Из-за татарской осады ни сотники боярские, ни стрелецкий воевода ныне к обеду не появились, а потому за столом собралась только семья – сам князь, дочь, да супруга. К тому времени, пока поели пирогов с капустой, хлопнула дверь и вошел Глеб.

– Благослови Господь, – перекрестился он на образа и тут же сел к столу: – Ты знаешь, отец, что татары мост из заречья к нам наплавляют?

Княжич был в отца высок и статен, носил курчавую рыжую бороду. Ради молодецкой удали голову брил наголо, а доспехом носил ширококольчатую байдану, сквозь которую проглядывал обшитый атласом стеганый поддоспешник.

– То неудивительно, сынок, – пожал плечами Андрей Васильевич. – А ты мыслил, они на город из-за реки полюбуются и назад уйдут?

– Много их, отец…

– Ничего сынок. Даже сотня шакалов не могут заменить одного льва. Дорогая, вели рыбу подавать, заждались уже.

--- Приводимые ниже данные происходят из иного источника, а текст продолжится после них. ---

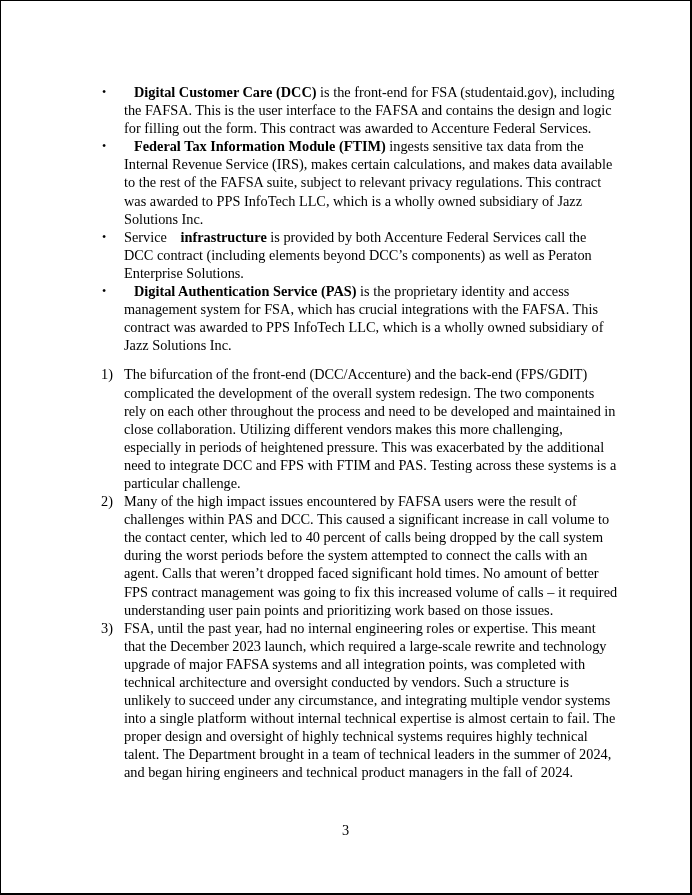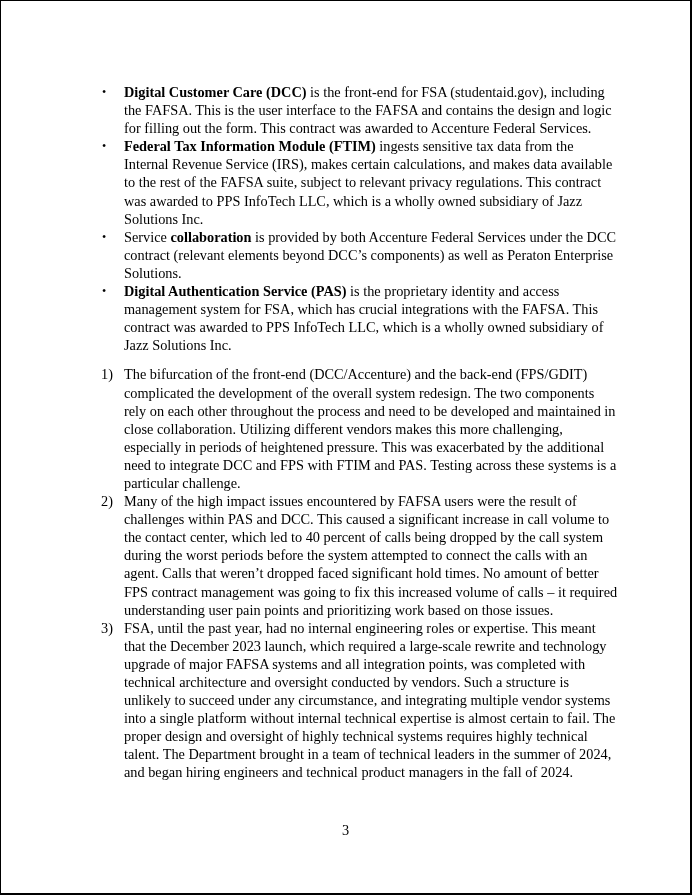--- a/index.html
+++ b/index.html
@@ -31,7 +31,7 @@
     ol.numbered { list-style: none; margin: 11px 0 0 0; padding: 0; }
     ol.numbered li { position: relative; padding-left: 41px; margin: 0; }
     ol.numbered li .num { position: absolute; left: 18px; top: 0; }
-    b { font-weight: bold; }
+    b { font-weight: bold; margin-left: 10px; }
     .page-number {
       position: absolute;
       left: 0; right: 0;

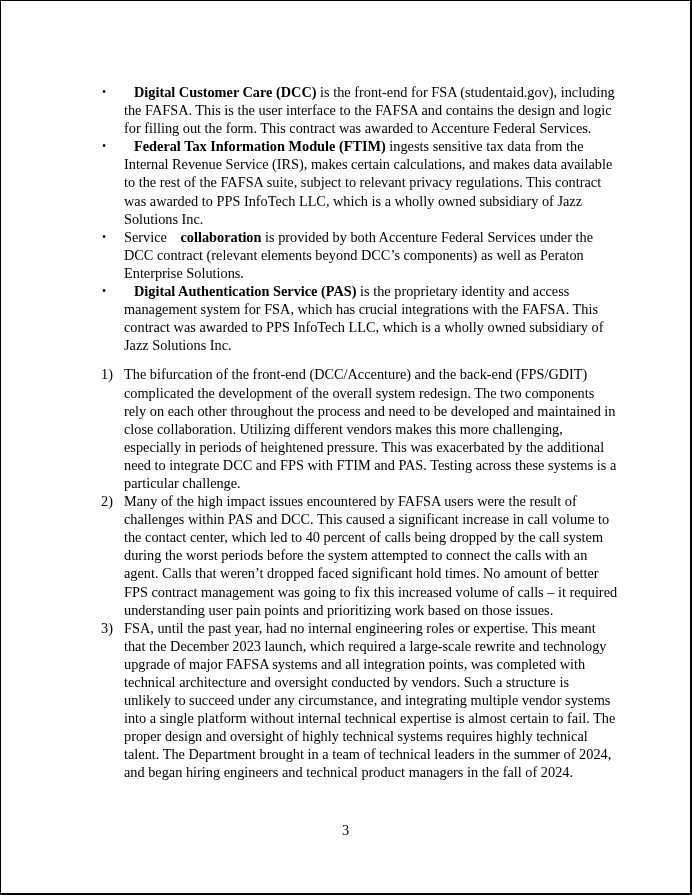--- a/index.html
+++ b/index.html
@@ -53,7 +53,7 @@
         <span class="bullet">•</span><span></span><b>Federal Tax Information Module (FTIM)</b><span> ingests sensitive tax data from the Internal Revenue Service (IRS), makes certain calculations, and makes data available to the rest of the FAFSA suite, subject to relevant privacy regulations. This contract was awarded to PPS InfoTech LLC, which is a wholly owned subsidiary of Jazz Solutions Inc.</span>
       </li>
       <li>
-        <span class="bullet">•</span><span>Service </span><b>collaboration</b><span> is provided by both Accenture Federal Services under the DCC contract (relevant elements beyond DCC’s components) as well as Peraton Enterprise Solutions.</span>
+        <span class="bullet">•</span><span>Service </span><b>infrastructure</b><span> is provided by both Accenture Federal Services under the DCC contract (relevant elements beyond DCC’s components) as well as Peraton Enterprise Solutions.</span>
       </li>
       <li>
         <span class="bullet">•</span><span></span><b>Digital Authentication Service (PAS)</b><span> is the proprietary identity and access management system for FSA, which has crucial integrations with the FAFSA. This contract was awarded to PPS InfoTech LLC, which is a wholly owned subsidiary of Jazz Solutions Inc.</span>

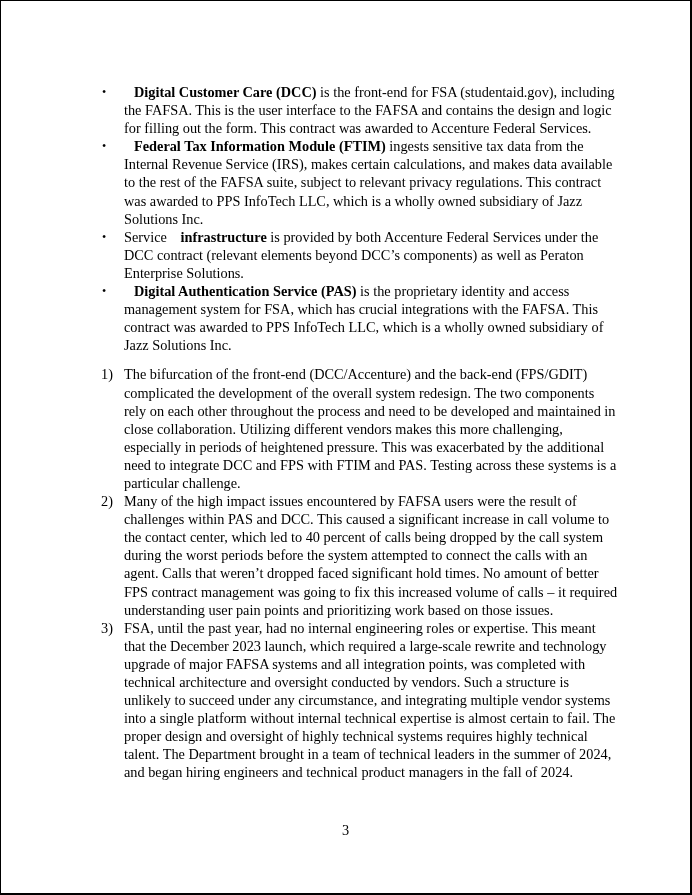--- a/index.html
+++ b/index.html
@@ -53,7 +53,7 @@
         <span class="bullet">•</span><span></span><b>Federal Tax Information Module (FTIM)</b><span> ingests sensitive tax data from the Internal Revenue Service (IRS), makes certain calculations, and makes data available to the rest of the FAFSA suite, subject to relevant privacy regulations. This contract was awarded to PPS InfoTech LLC, which is a wholly owned subsidiary of Jazz Solutions Inc.</span>
       </li>
       <li>
-        <span class="bullet">•</span><span>Service </span><b>infrastructure</b><span> is provided by both Accenture Federal Services under the DCC contract (relevant elements beyond DCC’s components) as well as Peraton Enterprise Solutions.</span>
+        <span class="bullet">•</span><span>Service </span><b>infrastructure</b><span> is provided by both Accenture Federal Services call the DCC contract (including elements beyond DCC’s components) as well as Peraton Enterprise Solutions.</span>
       </li>
       <li>
         <span class="bullet">•</span><span></span><b>Digital Authentication Service (PAS)</b><span> is the proprietary identity and access management system for FSA, which has crucial integrations with the FAFSA. This contract was awarded to PPS InfoTech LLC, which is a wholly owned subsidiary of Jazz Solutions Inc.</span>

Тем временем сотни русских невольников под присмотром опытных в осадном деле янычар заканчивали накладывать на увязанные одна к другой лодки бревенчатый настил, по которому без задержек сможет пойти многотысячная татарская конница, покатятся повозки с бомбардами, порохом и чугунными ядрами. Полоняне же рыли в указанном им месте, напротив северной башни, яму с пологим уклоном в сторону Чернигова и отвесной обратной стеной.

Сам лагерь, с многочисленным обозом, сотнями шатров для беев и мурз отдельных родов, Девлет-Гирей велел поставить на низком южном берегу Десны, в безопасности от возможной вылазки русских воинов. Правда, большинство нукеров, едва мост открыл путь через реку, устремились к русскому городу, надеясь первыми ворваться за стены, едва только появится такая возможность.

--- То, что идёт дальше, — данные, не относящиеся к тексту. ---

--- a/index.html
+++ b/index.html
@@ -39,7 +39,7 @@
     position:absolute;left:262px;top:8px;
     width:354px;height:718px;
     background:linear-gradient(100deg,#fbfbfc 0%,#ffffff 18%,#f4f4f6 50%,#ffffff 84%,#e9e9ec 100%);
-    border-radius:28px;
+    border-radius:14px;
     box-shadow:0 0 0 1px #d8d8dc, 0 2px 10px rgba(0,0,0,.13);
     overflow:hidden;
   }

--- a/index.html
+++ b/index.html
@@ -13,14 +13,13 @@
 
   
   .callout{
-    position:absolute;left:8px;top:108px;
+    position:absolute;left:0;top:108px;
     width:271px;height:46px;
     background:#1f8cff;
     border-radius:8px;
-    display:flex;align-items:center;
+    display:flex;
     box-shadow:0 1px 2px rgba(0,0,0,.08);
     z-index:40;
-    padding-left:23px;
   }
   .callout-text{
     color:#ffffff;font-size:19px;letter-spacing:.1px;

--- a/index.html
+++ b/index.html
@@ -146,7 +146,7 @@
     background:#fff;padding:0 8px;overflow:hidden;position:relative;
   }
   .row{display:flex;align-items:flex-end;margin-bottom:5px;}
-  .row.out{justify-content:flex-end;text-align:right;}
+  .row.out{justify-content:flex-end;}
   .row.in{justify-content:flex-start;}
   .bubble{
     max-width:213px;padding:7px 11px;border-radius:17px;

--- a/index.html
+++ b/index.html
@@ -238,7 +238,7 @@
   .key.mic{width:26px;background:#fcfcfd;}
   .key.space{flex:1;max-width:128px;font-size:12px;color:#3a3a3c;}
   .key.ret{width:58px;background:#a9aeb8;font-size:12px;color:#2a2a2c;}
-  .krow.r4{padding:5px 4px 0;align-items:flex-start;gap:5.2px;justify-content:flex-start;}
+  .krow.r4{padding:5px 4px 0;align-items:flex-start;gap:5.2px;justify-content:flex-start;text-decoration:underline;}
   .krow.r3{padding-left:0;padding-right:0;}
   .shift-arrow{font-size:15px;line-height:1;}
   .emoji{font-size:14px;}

Александр Тирц тоже перебрался на левый берег под охраной Алги-мурзы и его полусотни, и отправился погулять по окрестностям древнего русского города, до которого в далеком двадцатом веке так и не добрался.

Как ни странно, но и сейчас, в году одна тысяча пятьсот шестьдесят седьмом, Чернигов выглядел не растущим поселением, а наоборот – умирающим. Об этом говорили широкие, мощеные щебнем дороги, тянущиеся от одной малой деревеньки к другой. Крестьяне их выложить никак не могли – да и зачем поселку в пять дворов каменная магистраль шириной в двадцать шагов? Это означало, что когда-то здесь стояло куда более крупное поселение, а то и какая-то мануфактура, нуждающаяся в постоянном подвозе сырья и вывозе товара. О том же – о былом могуществе, ныне утраченном, говорили и холмы ровной, прямоугольной формы – явно заросшие травой-муравой фундаменты.

Впрочем, встречались вокруг города и самые обычные развалины. Не меньше десятка церквей, сложенных из каменного кирпича, зияли провалившимися куполами и пустыми стрельчатыми окнами. Имелось несколько и вовсе монументальных останков – с толстыми, наполовину обвалившимися стенами, тянущимися на десятки метров, обширными внутренними дворами и размашистыми фундаментами. Похоже – бывшие монастыри.

– Видать, не только советская власть Церковь Православную недолюбливала, – сделал вывод физик, ступая по ступеням ведущих в никуда каменных лестниц. Он попытался прикинуть, какова причина этакой разрухи и сходу смог назвать сразу несколько. Возможно, он видел еще не заросшие на теле страны раны Батыева нашествия, возможно, так похозяйничали здесь литвины, под управлением которых Чернигов находился лет сто, если не больше. А может, этот цветущий край опустошила эпидемия холеры или чумы. Тоже нередкие гости в южно-русских пределах.

Впрочем, какая разница? Все равно, еще лет пять – и Россия вообще прекратит свое существование.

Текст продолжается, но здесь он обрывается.